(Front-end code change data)
╔══
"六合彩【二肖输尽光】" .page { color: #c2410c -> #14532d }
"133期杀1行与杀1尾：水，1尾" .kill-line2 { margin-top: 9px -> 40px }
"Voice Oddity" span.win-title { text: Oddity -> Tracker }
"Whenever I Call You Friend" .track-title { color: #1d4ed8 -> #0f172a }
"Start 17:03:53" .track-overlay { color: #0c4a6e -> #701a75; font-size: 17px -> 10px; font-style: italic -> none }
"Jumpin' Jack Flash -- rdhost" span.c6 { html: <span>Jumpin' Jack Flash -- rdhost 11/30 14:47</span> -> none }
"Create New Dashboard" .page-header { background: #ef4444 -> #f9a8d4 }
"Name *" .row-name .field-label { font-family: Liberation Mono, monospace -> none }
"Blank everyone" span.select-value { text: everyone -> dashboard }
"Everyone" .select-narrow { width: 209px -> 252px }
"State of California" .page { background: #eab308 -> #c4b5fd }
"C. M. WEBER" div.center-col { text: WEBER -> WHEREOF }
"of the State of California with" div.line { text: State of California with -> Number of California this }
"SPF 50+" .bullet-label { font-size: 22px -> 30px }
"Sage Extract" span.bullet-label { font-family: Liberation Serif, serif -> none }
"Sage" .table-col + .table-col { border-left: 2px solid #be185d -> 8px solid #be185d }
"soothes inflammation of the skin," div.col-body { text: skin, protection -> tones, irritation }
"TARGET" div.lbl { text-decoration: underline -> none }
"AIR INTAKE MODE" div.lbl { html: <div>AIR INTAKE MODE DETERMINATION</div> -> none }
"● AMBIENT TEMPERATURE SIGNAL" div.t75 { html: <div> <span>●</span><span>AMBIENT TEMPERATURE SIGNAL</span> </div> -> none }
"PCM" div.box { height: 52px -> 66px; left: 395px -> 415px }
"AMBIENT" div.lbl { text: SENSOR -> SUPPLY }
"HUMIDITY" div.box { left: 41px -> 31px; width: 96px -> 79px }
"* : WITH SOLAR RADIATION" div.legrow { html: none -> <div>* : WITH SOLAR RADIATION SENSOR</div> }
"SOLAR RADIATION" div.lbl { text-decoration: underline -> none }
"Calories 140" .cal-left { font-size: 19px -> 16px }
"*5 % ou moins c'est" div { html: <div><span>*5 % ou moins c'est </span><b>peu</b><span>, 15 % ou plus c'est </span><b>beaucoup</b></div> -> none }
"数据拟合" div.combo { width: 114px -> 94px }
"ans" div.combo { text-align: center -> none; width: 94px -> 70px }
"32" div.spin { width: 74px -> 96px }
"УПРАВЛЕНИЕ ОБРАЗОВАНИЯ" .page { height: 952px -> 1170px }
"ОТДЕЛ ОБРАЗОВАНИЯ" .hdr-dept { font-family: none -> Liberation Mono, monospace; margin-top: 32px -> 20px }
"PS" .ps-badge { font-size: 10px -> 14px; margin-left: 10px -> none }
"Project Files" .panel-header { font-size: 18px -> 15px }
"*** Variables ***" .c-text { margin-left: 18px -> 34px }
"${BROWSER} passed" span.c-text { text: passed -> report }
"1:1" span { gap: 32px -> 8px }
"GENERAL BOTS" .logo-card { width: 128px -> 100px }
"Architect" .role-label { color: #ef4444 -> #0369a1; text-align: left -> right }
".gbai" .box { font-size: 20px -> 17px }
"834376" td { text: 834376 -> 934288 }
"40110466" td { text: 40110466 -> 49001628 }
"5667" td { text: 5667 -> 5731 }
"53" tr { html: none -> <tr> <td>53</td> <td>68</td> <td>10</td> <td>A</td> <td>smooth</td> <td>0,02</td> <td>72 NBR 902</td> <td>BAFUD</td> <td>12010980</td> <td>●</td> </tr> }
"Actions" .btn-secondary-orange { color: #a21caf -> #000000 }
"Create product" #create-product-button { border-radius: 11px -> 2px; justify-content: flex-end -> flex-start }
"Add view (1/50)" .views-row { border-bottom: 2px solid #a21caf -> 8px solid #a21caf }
╚══
Emit an exact copy of the lines spanning the start of the records to the line containing "the State of", inclusive, and no other output.

"六合彩【二肖输尽光】" .page { color: #c2410c -> #14532d }
"133期杀1行与杀1尾：水，1尾" .kill-line2 { margin-top: 9px -> 40px }
"Voice Oddity" span.win-title { text: Oddity -> Tracker }
"Whenever I Call You Friend" .track-title { color: #1d4ed8 -> #0f172a }
"Start 17:03:53" .track-overlay { color: #0c4a6e -> #701a75; font-size: 17px -> 10px; font-style: italic -> none }
"Jumpin' Jack Flash -- rdhost" span.c6 { html: <span>Jumpin' Jack Flash -- rdhost 11/30 14:47</span> -> none }
"Create New Dashboard" .page-header { background: #ef4444 -> #f9a8d4 }
"Name *" .row-name .field-label { font-family: Liberation Mono, monospace -> none }
"Blank everyone" span.select-value { text: everyone -> dashboard }
"Everyone" .select-narrow { width: 209px -> 252px }
"State of California" .page { background: #eab308 -> #c4b5fd }
"C. M. WEBER" div.center-col { text: WEBER -> WHEREOF }
"of the State of California with" div.line { text: State of California with -> Number of California this }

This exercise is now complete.